= Exercise materials =
Start of Block

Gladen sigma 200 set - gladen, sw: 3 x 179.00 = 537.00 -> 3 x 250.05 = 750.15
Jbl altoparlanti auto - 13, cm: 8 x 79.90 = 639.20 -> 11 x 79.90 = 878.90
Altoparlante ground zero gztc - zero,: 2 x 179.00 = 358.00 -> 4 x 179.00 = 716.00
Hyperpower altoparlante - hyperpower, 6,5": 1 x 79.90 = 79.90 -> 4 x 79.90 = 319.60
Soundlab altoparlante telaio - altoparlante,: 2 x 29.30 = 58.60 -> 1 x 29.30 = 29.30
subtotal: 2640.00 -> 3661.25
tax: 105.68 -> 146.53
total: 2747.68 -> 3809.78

End of Block
Start of Block

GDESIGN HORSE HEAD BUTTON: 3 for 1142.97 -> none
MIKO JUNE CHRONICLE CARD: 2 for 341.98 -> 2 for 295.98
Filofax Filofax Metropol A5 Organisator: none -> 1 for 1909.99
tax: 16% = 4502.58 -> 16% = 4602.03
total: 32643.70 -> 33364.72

End of Block

= Exercise aim =
Both end lines included, restate word for word the lines above from the line with "Altoparlante ground zero" to the line with "total: 2747.68 -> 3809.78", and nothing else.

= Worked solution =
Altoparlante ground zero gztc - zero,: 2 x 179.00 = 358.00 -> 4 x 179.00 = 716.00
Hyperpower altoparlante - hyperpower, 6,5": 1 x 79.90 = 79.90 -> 4 x 79.90 = 319.60
Soundlab altoparlante telaio - altoparlante,: 2 x 29.30 = 58.60 -> 1 x 29.30 = 29.30
subtotal: 2640.00 -> 3661.25
tax: 105.68 -> 146.53
total: 2747.68 -> 3809.78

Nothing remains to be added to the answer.